• Work instruction
Pull each line holding the word "estabelecida" from the data.

....................

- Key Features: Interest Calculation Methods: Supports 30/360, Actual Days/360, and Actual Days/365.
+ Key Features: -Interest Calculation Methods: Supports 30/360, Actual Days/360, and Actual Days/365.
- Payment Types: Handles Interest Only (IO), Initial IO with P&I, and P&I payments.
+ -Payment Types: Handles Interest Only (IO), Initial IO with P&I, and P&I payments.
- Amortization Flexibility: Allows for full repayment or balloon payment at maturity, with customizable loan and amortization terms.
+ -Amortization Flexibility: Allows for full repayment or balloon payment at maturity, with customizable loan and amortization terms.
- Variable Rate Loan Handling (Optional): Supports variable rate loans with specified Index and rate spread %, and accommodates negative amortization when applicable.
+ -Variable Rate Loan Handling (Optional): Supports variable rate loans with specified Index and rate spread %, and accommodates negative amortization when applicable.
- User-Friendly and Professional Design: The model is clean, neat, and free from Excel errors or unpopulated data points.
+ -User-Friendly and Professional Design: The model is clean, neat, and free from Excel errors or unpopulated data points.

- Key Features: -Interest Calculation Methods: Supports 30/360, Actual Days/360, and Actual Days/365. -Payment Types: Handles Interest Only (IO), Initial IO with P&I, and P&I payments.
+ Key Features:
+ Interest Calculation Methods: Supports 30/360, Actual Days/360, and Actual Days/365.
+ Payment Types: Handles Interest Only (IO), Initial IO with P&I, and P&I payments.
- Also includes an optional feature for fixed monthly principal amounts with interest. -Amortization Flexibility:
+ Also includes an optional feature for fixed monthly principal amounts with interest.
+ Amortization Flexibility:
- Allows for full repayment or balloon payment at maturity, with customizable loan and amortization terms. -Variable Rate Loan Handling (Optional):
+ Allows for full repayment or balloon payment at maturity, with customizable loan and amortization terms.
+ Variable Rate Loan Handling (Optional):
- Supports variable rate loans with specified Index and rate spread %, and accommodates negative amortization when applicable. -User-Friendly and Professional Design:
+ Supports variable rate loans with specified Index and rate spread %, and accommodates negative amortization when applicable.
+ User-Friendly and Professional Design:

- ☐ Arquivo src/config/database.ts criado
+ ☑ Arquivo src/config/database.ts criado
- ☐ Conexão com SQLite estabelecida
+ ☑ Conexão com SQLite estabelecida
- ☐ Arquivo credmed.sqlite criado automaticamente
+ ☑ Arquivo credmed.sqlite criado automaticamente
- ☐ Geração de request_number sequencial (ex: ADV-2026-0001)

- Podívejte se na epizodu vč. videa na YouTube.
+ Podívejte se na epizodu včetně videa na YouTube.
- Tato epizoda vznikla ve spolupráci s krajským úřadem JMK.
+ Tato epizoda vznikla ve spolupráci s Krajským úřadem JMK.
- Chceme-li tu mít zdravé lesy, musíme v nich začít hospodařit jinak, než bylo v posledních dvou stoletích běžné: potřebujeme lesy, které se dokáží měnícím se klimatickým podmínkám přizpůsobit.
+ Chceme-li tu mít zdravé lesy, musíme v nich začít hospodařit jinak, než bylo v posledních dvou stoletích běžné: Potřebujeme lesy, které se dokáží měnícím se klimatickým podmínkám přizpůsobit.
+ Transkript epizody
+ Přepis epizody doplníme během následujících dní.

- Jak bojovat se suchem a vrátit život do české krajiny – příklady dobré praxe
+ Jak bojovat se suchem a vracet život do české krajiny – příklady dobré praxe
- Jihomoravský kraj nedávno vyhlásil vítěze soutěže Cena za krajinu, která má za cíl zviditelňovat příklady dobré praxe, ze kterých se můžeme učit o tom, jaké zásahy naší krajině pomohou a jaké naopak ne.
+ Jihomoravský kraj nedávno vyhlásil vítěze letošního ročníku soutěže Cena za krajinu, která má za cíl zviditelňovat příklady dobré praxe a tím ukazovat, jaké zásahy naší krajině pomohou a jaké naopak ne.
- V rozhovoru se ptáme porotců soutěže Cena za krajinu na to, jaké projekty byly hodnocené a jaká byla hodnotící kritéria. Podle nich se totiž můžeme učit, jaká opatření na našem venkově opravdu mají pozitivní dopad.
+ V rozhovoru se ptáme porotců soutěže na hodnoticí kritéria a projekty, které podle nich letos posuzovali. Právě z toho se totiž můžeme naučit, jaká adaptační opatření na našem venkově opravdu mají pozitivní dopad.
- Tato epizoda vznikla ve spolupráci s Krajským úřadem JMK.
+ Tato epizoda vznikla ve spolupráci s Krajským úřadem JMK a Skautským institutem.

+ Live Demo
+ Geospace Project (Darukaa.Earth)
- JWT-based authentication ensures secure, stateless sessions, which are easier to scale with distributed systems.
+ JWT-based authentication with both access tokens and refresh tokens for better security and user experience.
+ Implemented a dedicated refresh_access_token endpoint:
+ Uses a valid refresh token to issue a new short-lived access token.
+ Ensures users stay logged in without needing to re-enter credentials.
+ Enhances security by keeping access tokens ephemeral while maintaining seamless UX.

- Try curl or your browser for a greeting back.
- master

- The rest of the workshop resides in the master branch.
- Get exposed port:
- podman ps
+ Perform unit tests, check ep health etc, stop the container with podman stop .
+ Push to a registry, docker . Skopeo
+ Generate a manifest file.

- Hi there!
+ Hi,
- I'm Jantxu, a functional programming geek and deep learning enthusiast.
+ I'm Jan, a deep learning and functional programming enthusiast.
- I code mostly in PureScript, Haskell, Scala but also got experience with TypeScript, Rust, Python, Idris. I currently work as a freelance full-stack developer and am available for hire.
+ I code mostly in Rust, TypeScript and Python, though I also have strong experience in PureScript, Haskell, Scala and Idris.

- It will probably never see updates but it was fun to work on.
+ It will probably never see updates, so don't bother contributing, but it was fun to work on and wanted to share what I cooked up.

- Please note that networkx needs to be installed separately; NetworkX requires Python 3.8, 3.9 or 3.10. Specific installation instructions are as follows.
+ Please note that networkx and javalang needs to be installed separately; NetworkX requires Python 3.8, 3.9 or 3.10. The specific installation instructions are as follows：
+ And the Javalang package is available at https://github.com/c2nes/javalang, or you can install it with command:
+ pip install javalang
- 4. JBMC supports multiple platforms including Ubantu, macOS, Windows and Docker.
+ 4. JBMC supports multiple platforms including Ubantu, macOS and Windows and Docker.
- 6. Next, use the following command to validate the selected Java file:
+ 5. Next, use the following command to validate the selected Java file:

....................

• Result of this task
- ☐ Conexão com SQLite estabelecida
+ ☑ Conexão com SQLite estabelecida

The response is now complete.